◆ THE DATA:
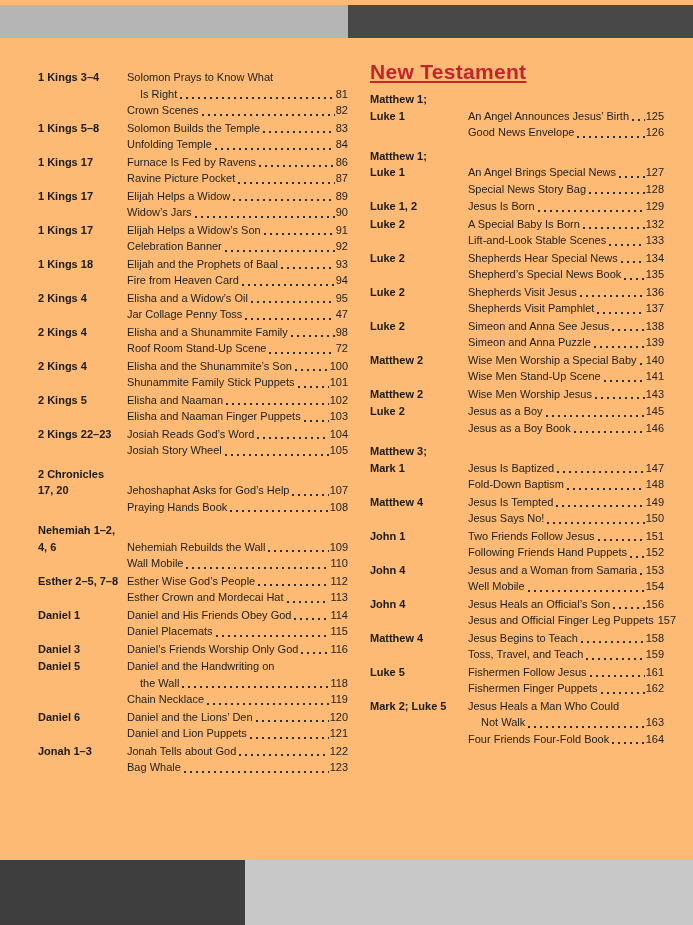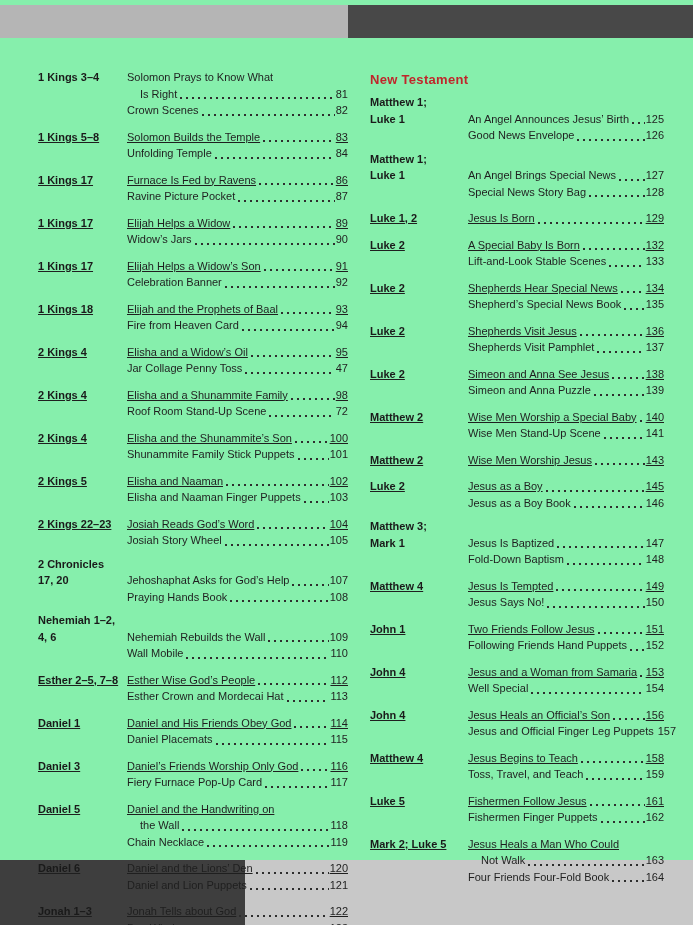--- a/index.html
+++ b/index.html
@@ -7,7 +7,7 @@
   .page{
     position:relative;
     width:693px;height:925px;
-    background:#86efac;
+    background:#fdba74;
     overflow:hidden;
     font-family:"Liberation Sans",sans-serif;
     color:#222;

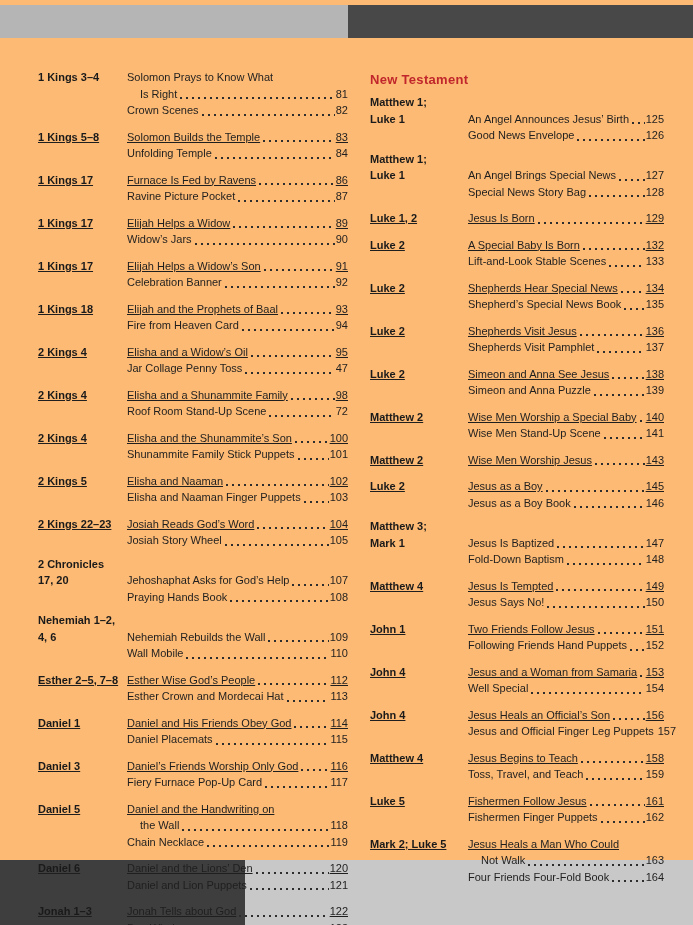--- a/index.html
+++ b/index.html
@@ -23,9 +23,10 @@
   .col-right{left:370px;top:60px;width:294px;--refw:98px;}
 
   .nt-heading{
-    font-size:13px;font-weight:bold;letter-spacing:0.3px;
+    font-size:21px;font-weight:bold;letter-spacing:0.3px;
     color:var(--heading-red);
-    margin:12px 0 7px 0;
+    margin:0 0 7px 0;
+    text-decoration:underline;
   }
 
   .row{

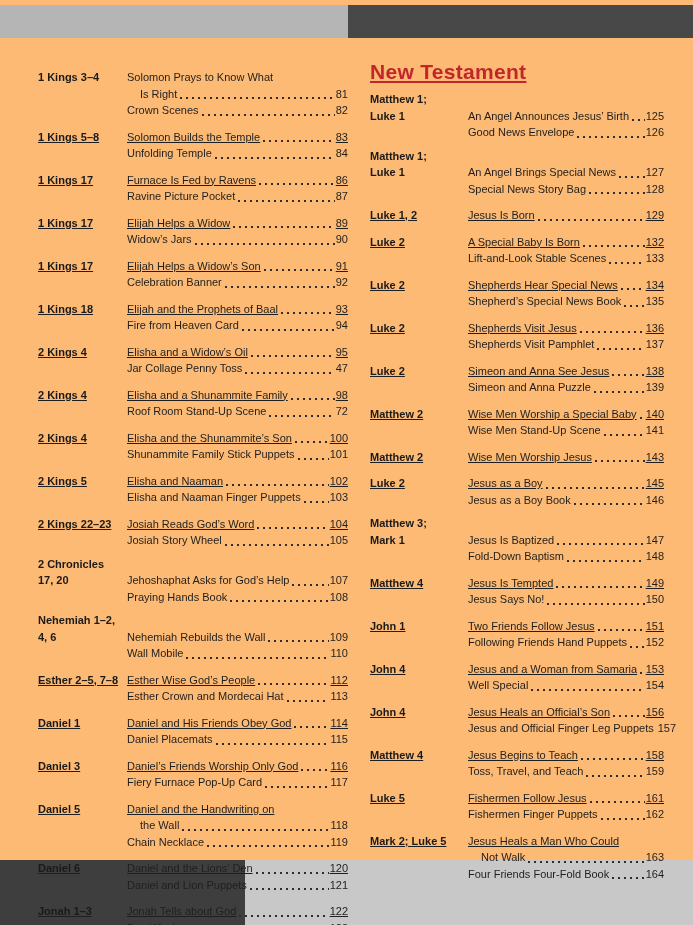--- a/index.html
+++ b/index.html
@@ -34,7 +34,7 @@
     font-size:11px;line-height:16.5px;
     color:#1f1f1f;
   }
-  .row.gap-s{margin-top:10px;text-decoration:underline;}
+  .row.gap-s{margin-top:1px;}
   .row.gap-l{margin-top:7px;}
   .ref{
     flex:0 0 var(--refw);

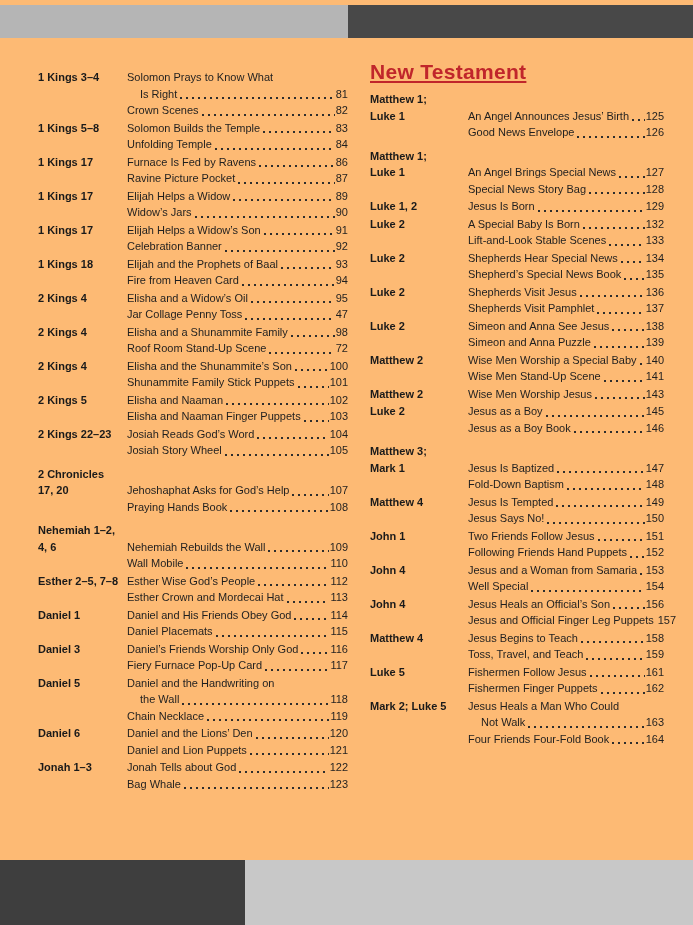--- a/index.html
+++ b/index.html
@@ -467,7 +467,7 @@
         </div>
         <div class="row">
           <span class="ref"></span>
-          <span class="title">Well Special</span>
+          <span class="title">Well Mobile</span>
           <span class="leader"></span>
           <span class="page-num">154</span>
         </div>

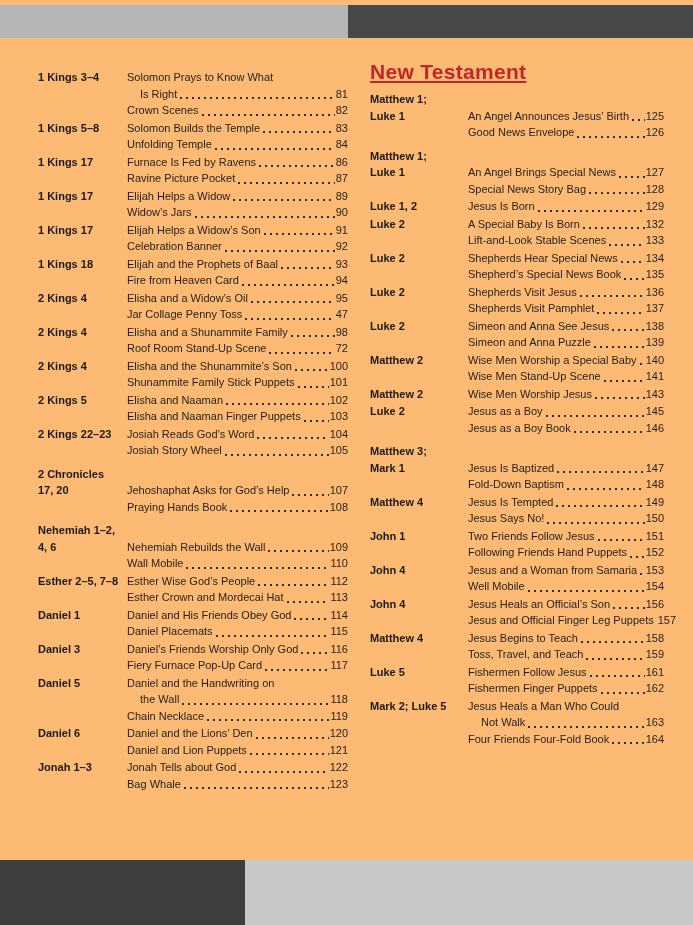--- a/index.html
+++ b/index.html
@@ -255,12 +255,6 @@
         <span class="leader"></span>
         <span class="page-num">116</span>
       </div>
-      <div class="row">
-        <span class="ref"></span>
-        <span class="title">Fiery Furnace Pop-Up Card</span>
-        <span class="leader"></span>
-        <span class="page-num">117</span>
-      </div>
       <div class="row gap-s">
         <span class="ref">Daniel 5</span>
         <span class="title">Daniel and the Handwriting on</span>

==

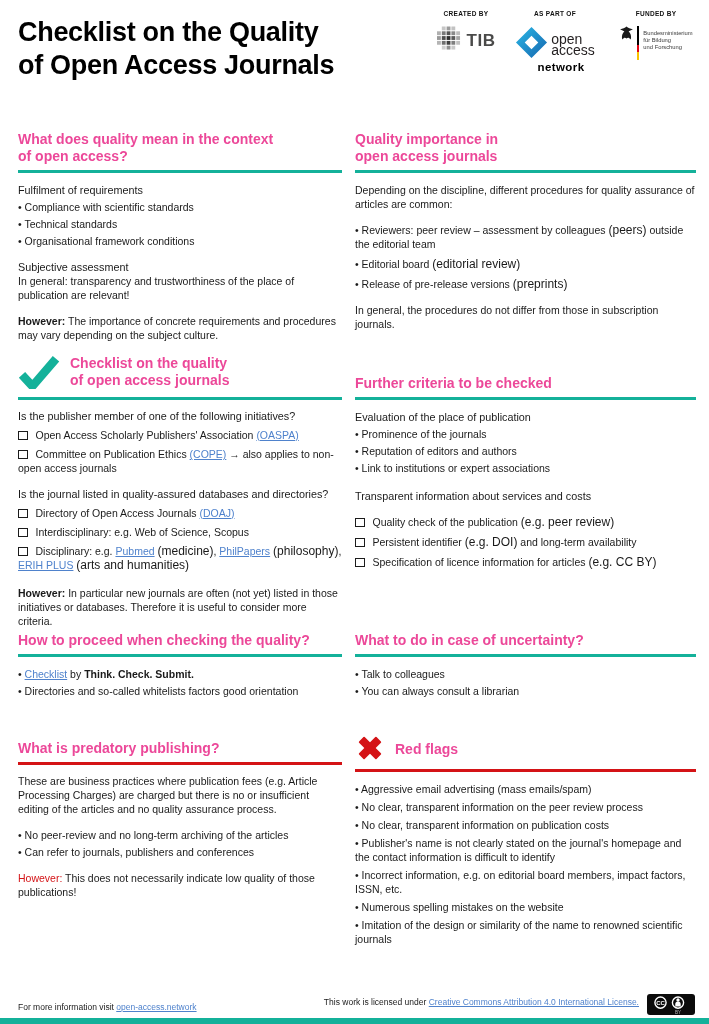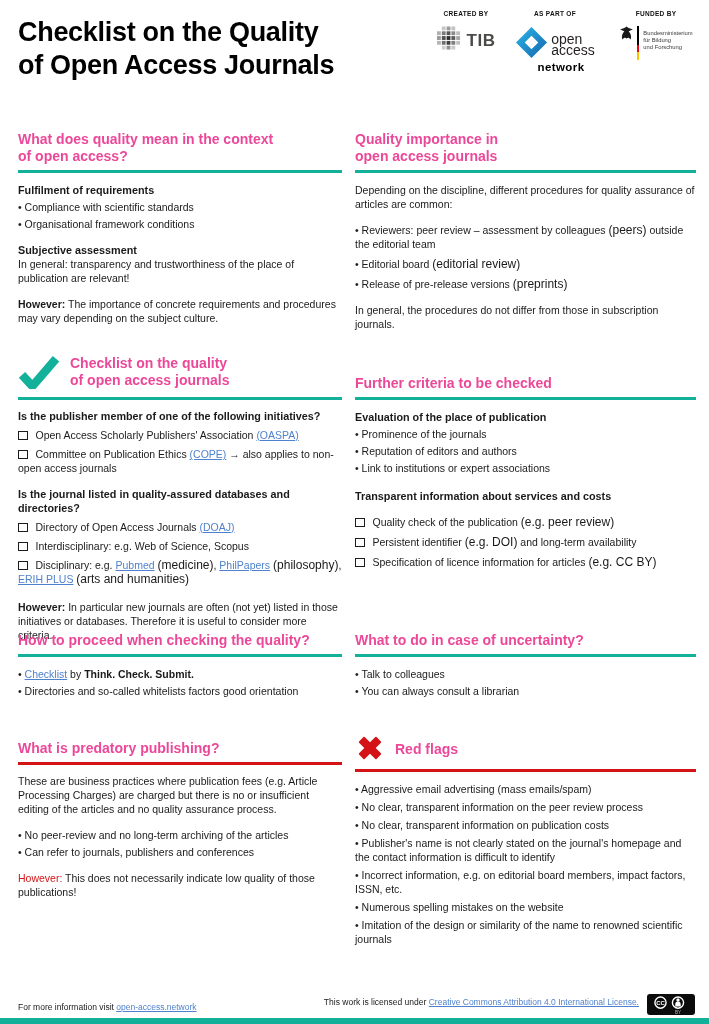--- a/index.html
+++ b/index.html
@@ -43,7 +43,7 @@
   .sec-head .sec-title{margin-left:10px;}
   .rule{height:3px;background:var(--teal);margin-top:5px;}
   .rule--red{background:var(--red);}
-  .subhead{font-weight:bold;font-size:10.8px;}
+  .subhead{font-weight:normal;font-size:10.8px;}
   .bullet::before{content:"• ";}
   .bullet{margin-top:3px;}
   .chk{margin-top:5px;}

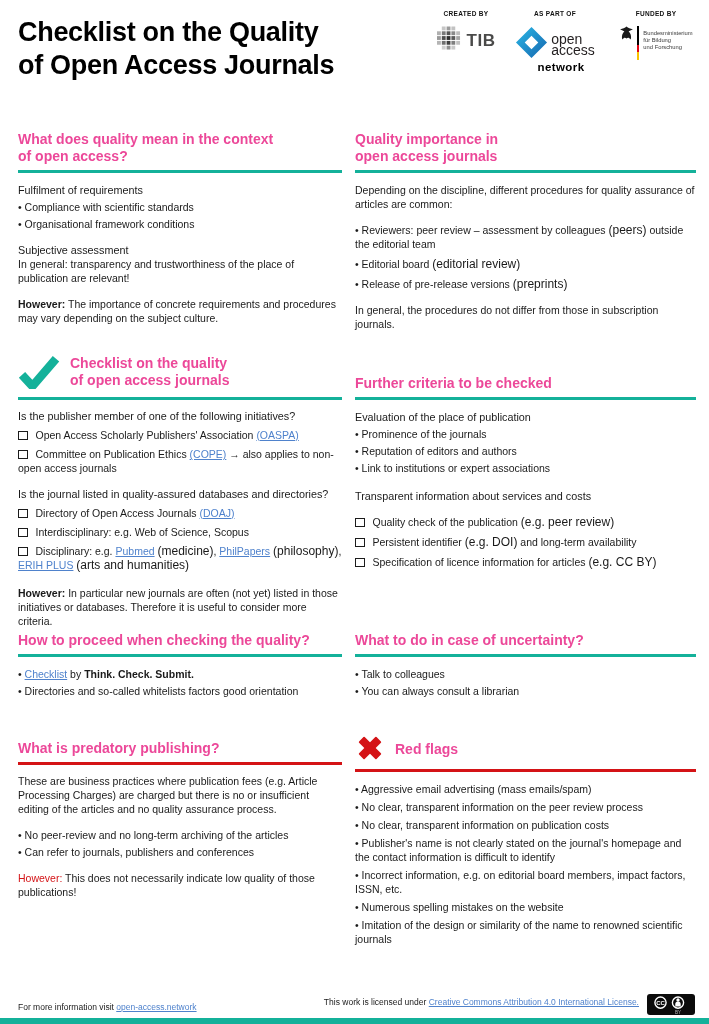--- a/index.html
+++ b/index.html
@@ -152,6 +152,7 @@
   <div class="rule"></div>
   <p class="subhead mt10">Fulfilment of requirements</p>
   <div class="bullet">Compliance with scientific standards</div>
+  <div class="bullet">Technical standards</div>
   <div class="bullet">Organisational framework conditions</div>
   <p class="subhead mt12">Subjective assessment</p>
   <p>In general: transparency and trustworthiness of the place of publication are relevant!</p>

◆ YOUR TASK:
Where does the string "leader" appear in the records above? Show every line that holds it.

◆ REPLY TO THE EXERCISE:
           <span class="leader"></span>
         <span class="leader"></span>
-        <span class="leader"></span>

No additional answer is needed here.